Source material START
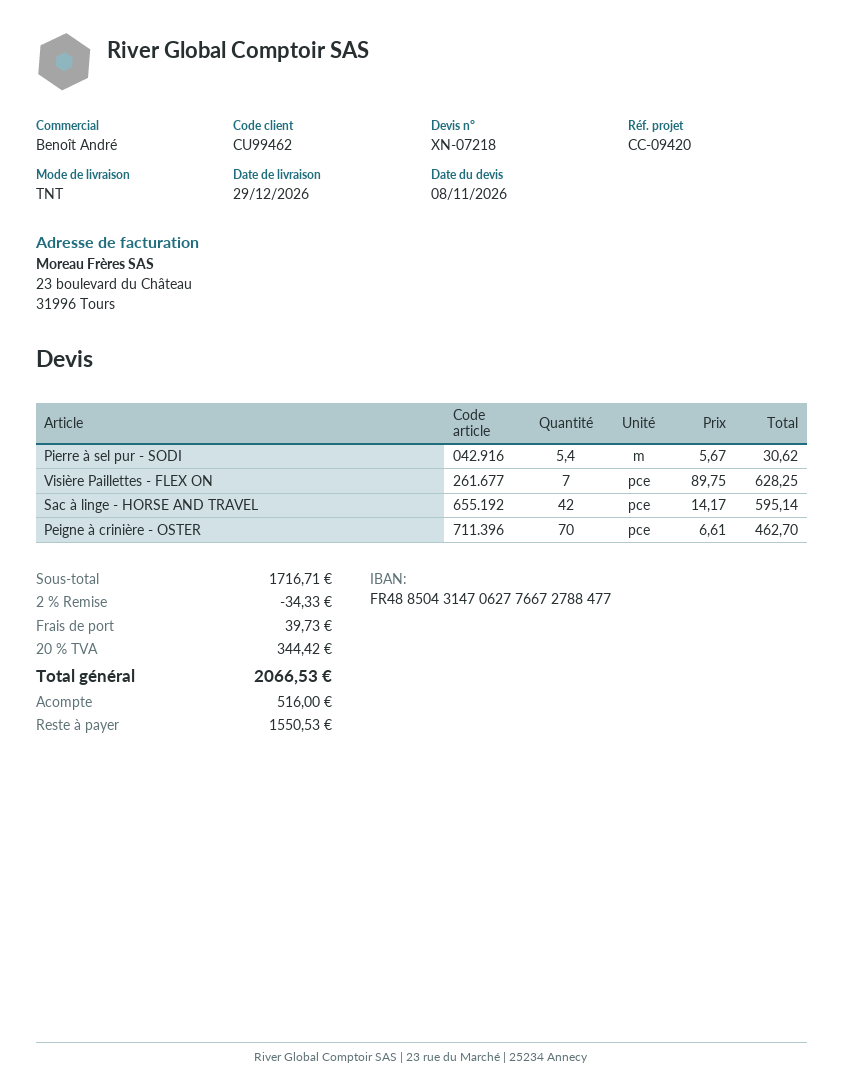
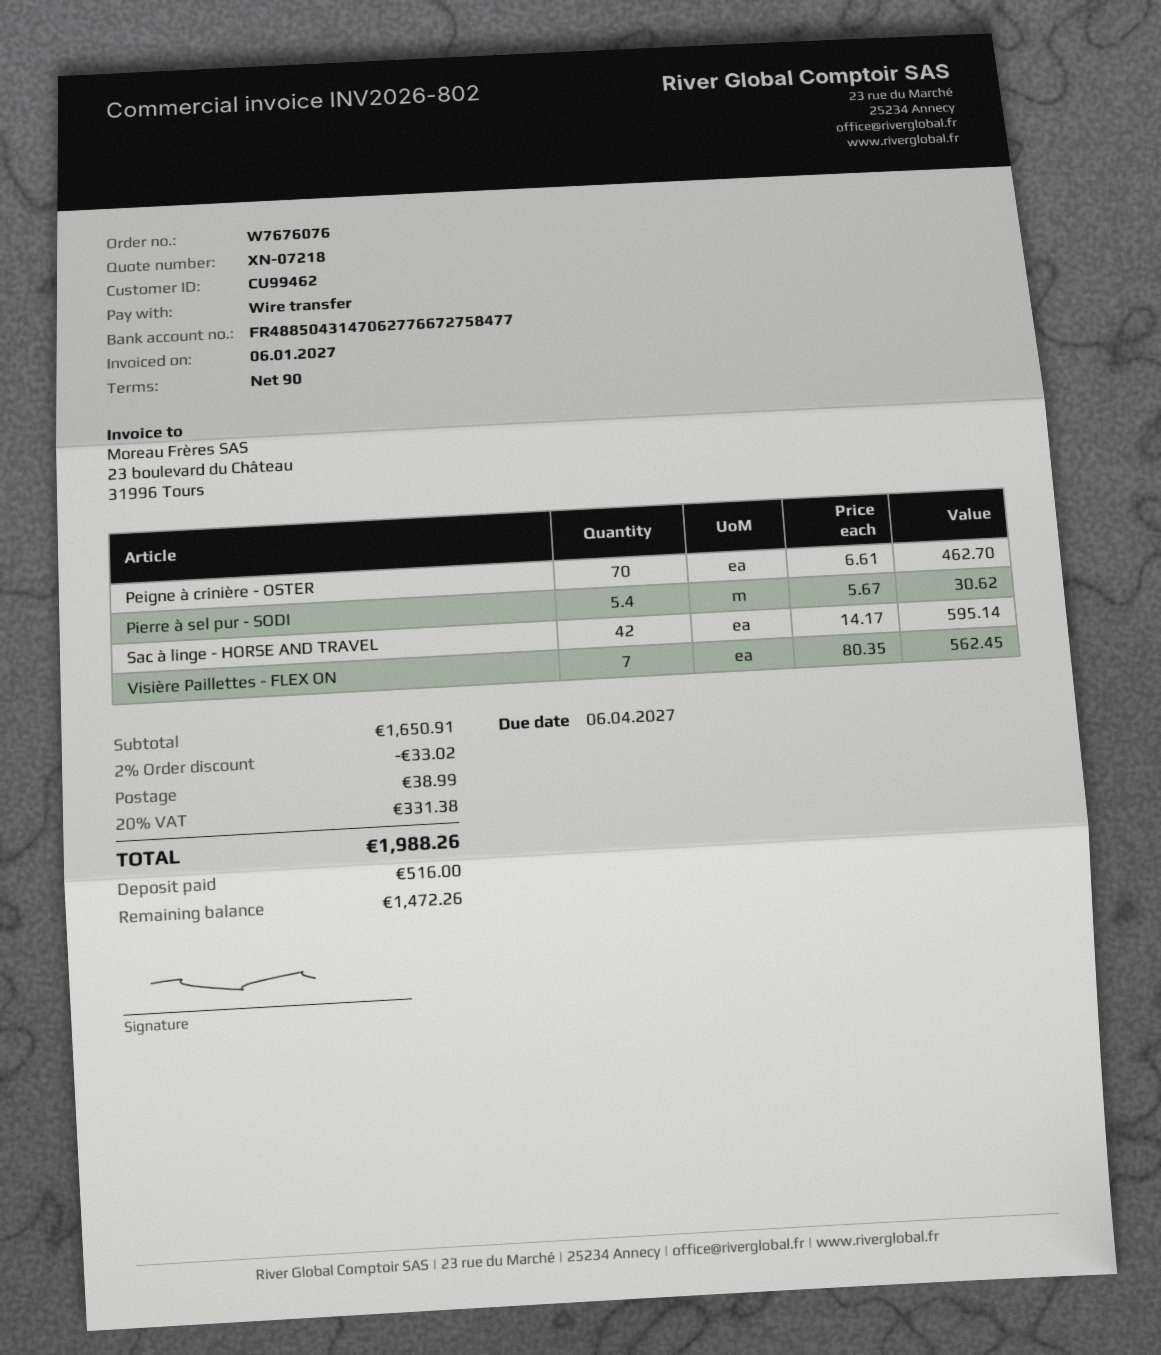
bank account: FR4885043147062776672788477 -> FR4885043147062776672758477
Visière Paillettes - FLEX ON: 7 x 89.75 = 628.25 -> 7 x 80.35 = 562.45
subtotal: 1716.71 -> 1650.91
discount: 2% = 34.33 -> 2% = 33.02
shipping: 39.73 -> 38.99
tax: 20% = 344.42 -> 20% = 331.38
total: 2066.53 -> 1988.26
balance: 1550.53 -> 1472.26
Source material END
Source material START
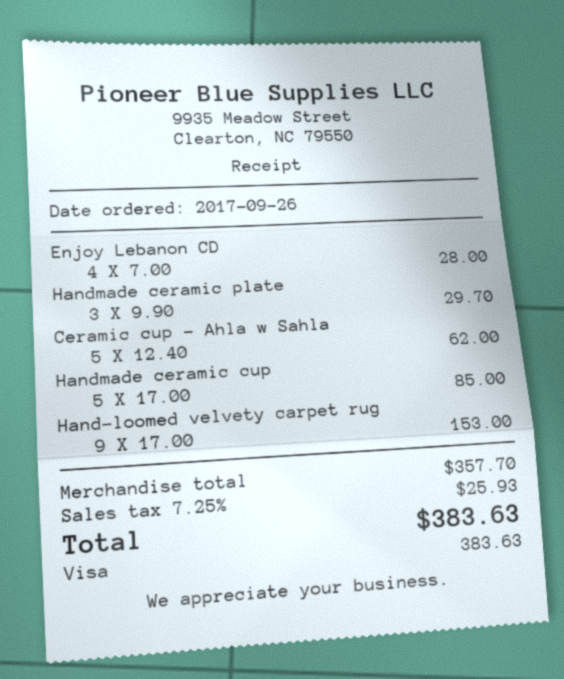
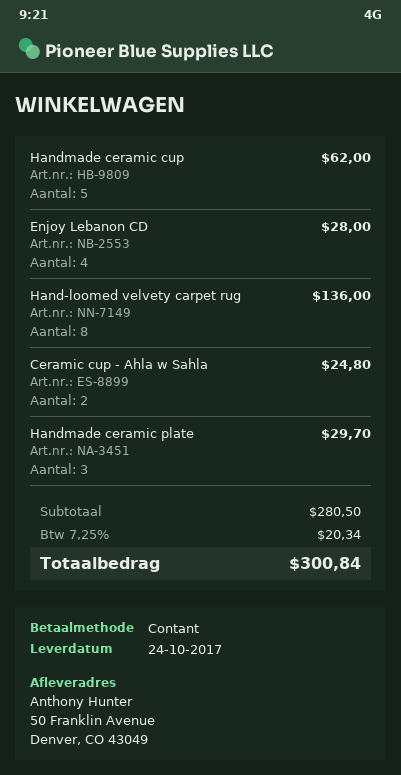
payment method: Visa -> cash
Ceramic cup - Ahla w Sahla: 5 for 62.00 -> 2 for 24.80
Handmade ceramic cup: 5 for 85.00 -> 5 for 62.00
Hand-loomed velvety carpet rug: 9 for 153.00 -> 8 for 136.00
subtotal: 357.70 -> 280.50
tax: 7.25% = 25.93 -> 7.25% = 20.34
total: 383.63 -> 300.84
Source material END
» **Task statement**: Look above for the line holding "Hand-loomed velvety carpet", then set down exactly that line and every line after it up to and including the line holding "total: 383.63 -> 300.84", with nothing else.

» **Result of this task**:
Hand-loomed velvety carpet rug: 9 for 153.00 -> 8 for 136.00
subtotal: 357.70 -> 280.50
tax: 7.25% = 25.93 -> 7.25% = 20.34
total: 383.63 -> 300.84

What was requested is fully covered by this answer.